Mr Boniface Gambila, Member of Parliament for Nabdam Constituency, has requested the Government to swiftly step in to save the Nabdam District in the Upper East Region from an invasion of black flies.
“We are suffering. The Government must quickly step in; for we as a people, and individuals cannot do anything. Our fate is to be bitten by the black flies and suffer from glaucoma,” the MP told the Ghana News Agency (GNA) in a telephone interview.
The MP said he was at a loss why early warning systems for checking the flies are not working.
“We can’t do anything here, only to spend working time to fan and drive away the black flies, and yet the Government has for the past six years collected more than GHC 400,000 at source from the District Assemblies’ Common Fund for the Nabdam District towards fumigation and environmental sanitation,” he said.
He added:” This is not an individual affair, it affecting the people living along the Red Volta, and in the forest and the bushes. It is affecting farming and food production.“
Mr Gambila, therefore, urged the Government to account for the monies collected, and use it to stem the loosing disaster of black fly invasion, and its rippling effects such as food shortages and poverty in the area.

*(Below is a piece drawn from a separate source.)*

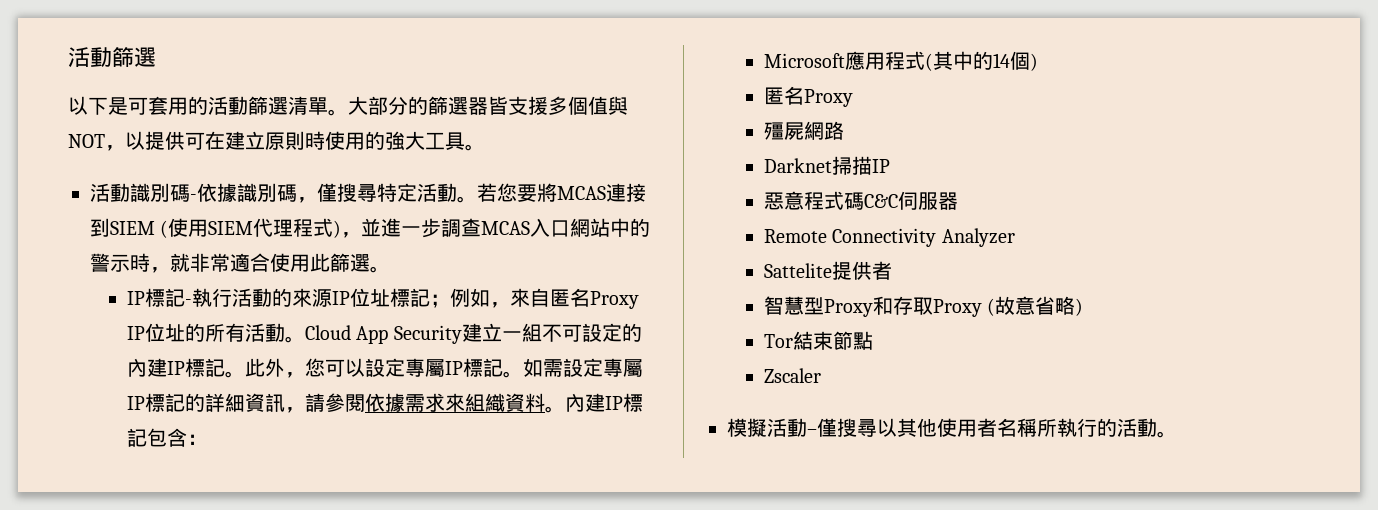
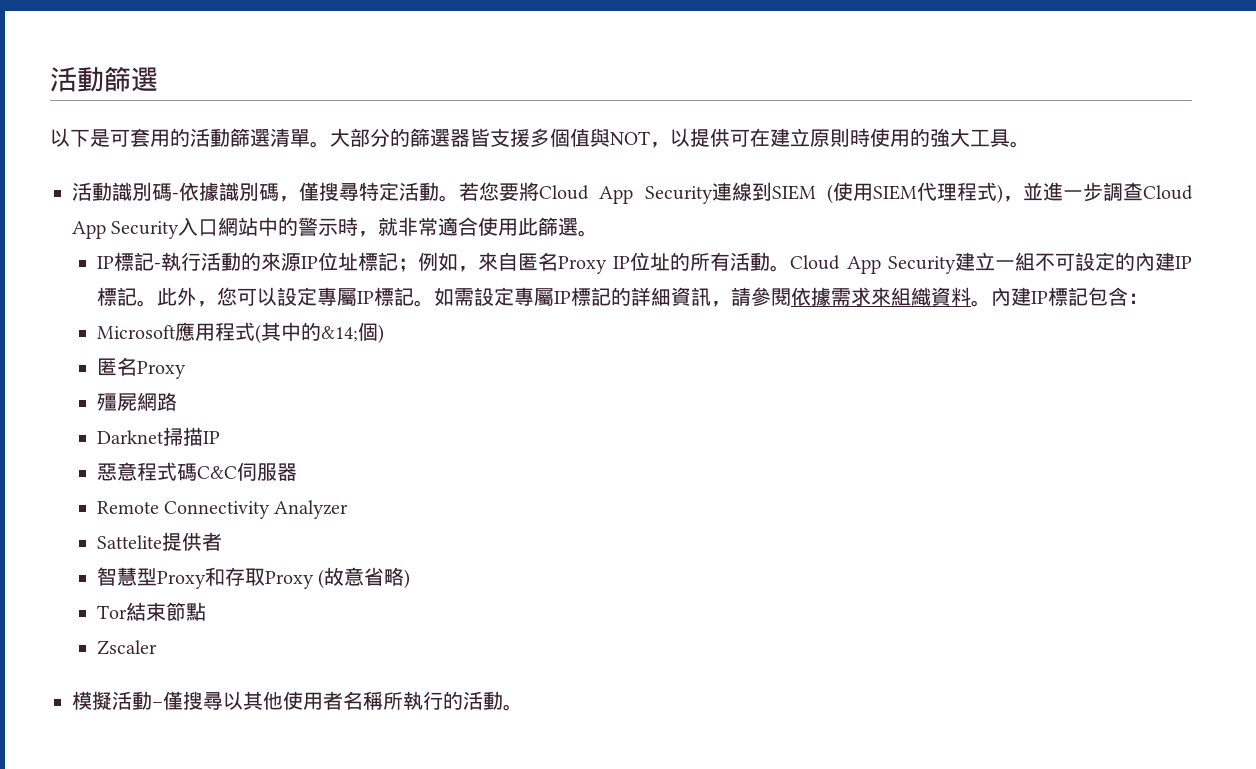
- 若您要將MCAS連接到SIEM (使用SIEM代理程式)，並進一步調查MCAS入口網站中的警示時，就非常適合使用此篩選。
+ 若您要將Cloud App Security連線到SIEM (使用SIEM代理程式)，並進一步調查Cloud App Security入口網站中的警示時，就非常適合使用此篩選。
- Microsoft應用程式(其中的14個)
+ Microsoft應用程式(其中的&14;個)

The Legislator recalled that Government had in the past, in the 1970s and 1980s depended on international organizations to address the problem of the files and queried why the exercise had not continued for some years now.
He said the fumigation exercise helped to weaken the flies, but they were now in full force in the area, and hence the need to conduct more fumigation exercises now.
Mr Gambila also asked for fairness on the part of Government to bring back the contractors working on roads in the District, which have been suspended since 2009 on the excuse of lack of funds.
He asked the Government to explain the suspension of works on roads in the Nabdam District, arguing that, some roads in the southern sector are still being worked on at a time when funds are said to be unavailable.